Cette thérapie douce aide donc à apprivoiser son image corporelle en posant un regard objectif sur ses qualités, ses forces et ses faiblesses. Elle rétablit un lien bienveillant avec le corps, particulièrement bénéfique aux personnes ayant souffert d’un vécu traumatique tel que des troubles alimentaires, une prise ou perte de poids, une intervention chirurgicale, une maladie, un deuil, une rupture amoureuse ou la perte d’un emploi.

En faisant disparaître tous les artifices qui entravent le corps, la photographie thérapeutique s’inscrit dans la croyance naturiste que l’être humain gagne à faire tomber sa chemise. Les témoignages des adeptes de vacances d’été sans costumes de bain vont dans ce sens: «L’acte de se dévêtir en arrivant est un soulagement. Sans symbole vestimentaire, on est tous à la même enseigne. L’acceptation de son propre corps, de celui des autres, et de ses imperfections, devient très facile», relate un Genevois quadragénaire qui travaille dans le milieu du cirque.

Selon Jean-Lou Dumon-Carbonnet, président d’Imaginat, une association française qui regroupe des artistes et gens de culture naturiste, le fait de lâcher l’uniforme, l’armure ou la carapace de tous les jours permet de laisser les complexes au vestiaire. «Dans les lieux naturistes, confirme-t-il, se gomment toutes les discriminations, les origines sociales, ethniques, le genre, la santé, le niveau intellectuel, les cicatrices ou les handicaps corporels. Le sentiment de bien-être est aussi augmenté par l’absence de filtres entre la nature et soi. A commencer par la respiration, si essentielle, qui n’est plus entravée.»

Sentir son identité

La dimension thérapeutique du naturisme a toujours été partie intégrante de l’approche: selon les régions du monde, ce sont les thermes, saunas ou bains glacés qui sont pratiqués. «C’est une démarche de santé tant mentale que physique. Le naturisme ne guérit pas de tous les maux mais aide à apprécier son corps et renforcer ses défenses immunitaires», précise le président d’Imaginat, qui développe depuis 2019 des cures détox associant des pratiques de thérapies corporelles à une alimentation spécifique.

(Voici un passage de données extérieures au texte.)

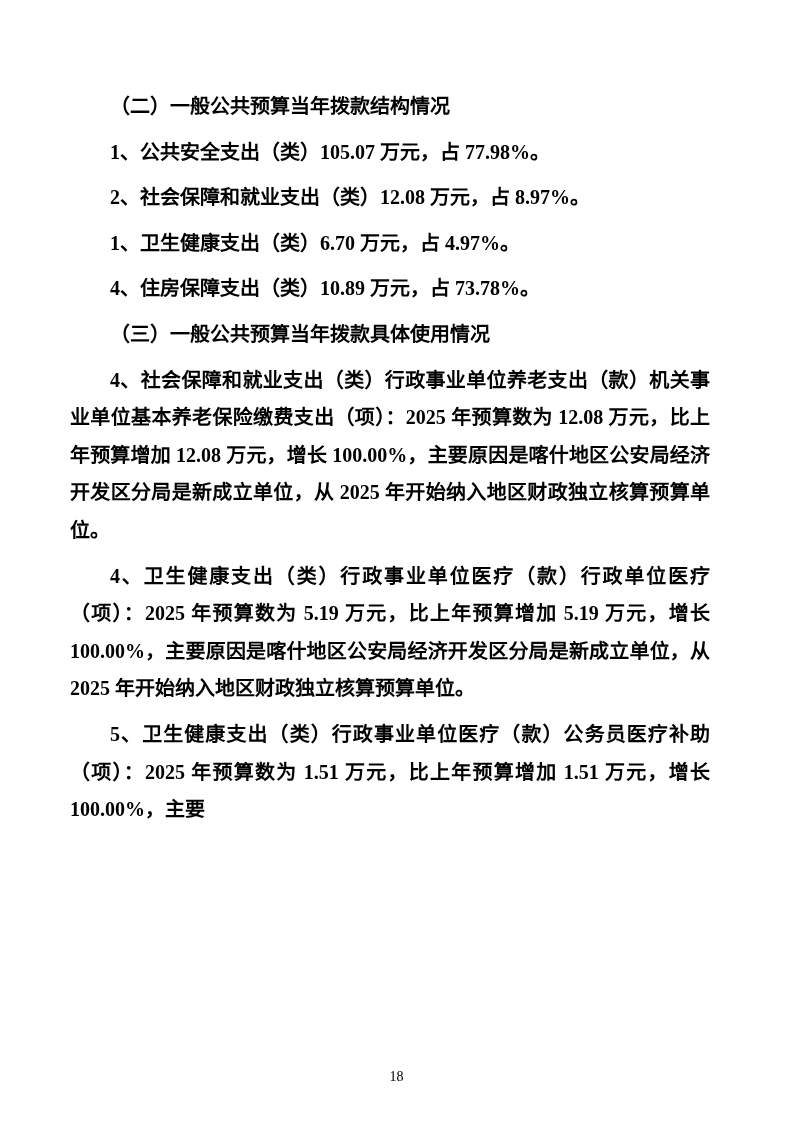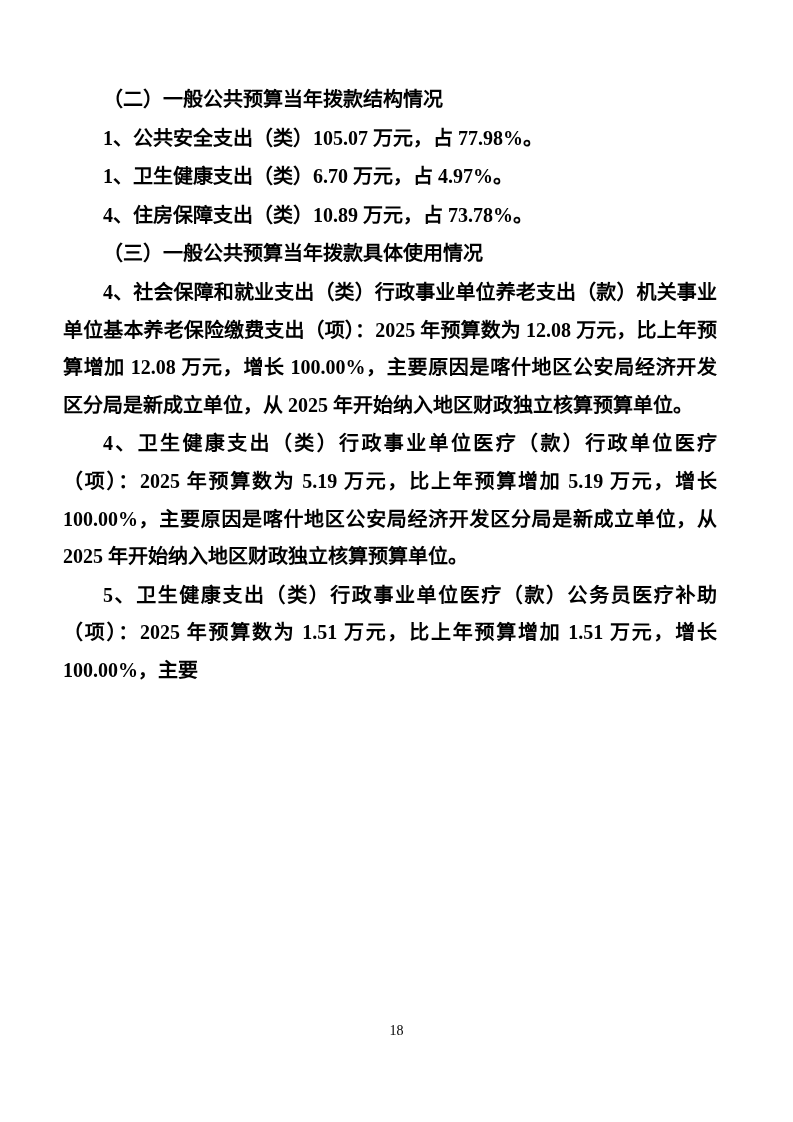"（二）一般公共预算当年拨款结构情况" .block { margin: 1px -> 8px }
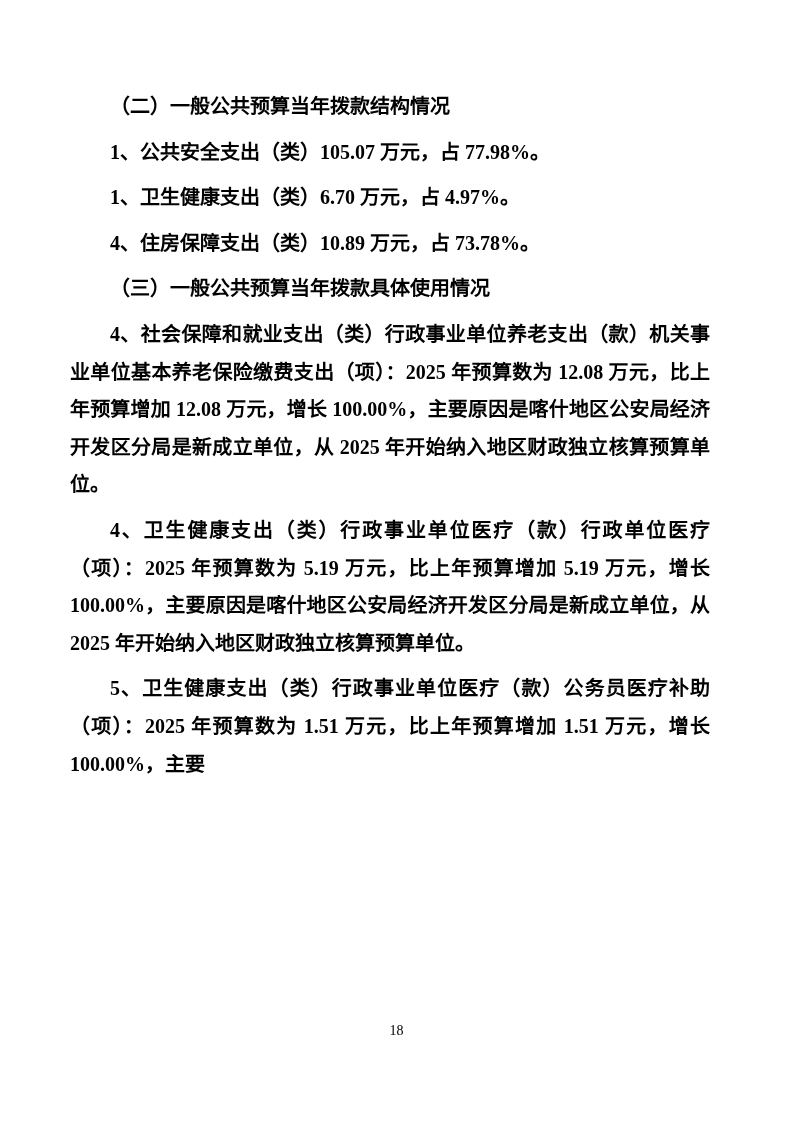"2、社会保障和就业支出（类）12.08 万元，占 8.97%。" p.block { html: none -> <p>2、社会保障和就业支出（类）12.08 万元，占 8.97%。</p> }
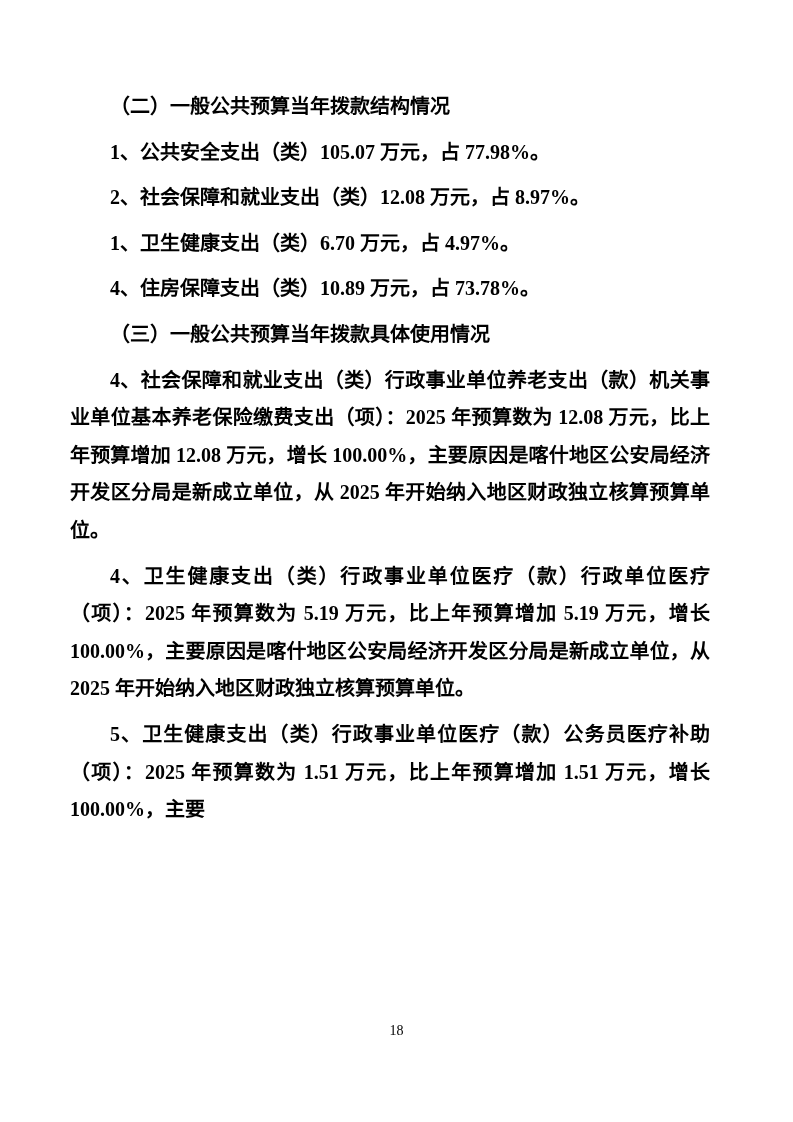"18" .footer { top: 1022px -> 1068px }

Et prévoit d’organiser des stages de nu-thérapie mêlant la photographie et les arts plastiques au cours desquels chaque participant pose à tour de rôle.

Dans la période d’entre-deux-guerres, lors du développement du naturisme en France, la nudité a été d’emblée vue comme la condition permettant de profiter des effets positifs de la nature. Loin d’être un simple loisir, cette pratique réformiste aux valeurs très fortes visait à créer, à l’écart des civilisations aliénées par le modernisme, une contre-société censée sauver l’humanité. «Les défenseurs du naturisme voient les individus comme des arbres qui puisent les énergies dans les flux vitaux de la nature – le soleil, l’air, l’eau – pour rester en bonne santé, s’endurcir et se vitaliser», rappelle le chercheur français Sylvain Villaret, auteur de l’Histoire du naturisme en France depuis le siècle des Lumières publié en 2005 aux Editions Vuibert. Sentir son corps, c’est sentir son identité, c’est créer le sentiment de soi: une réponse à la quête collective de sens, face au sentiment de vide, à la fatigue d’être soi dans nos sociétés individualistes.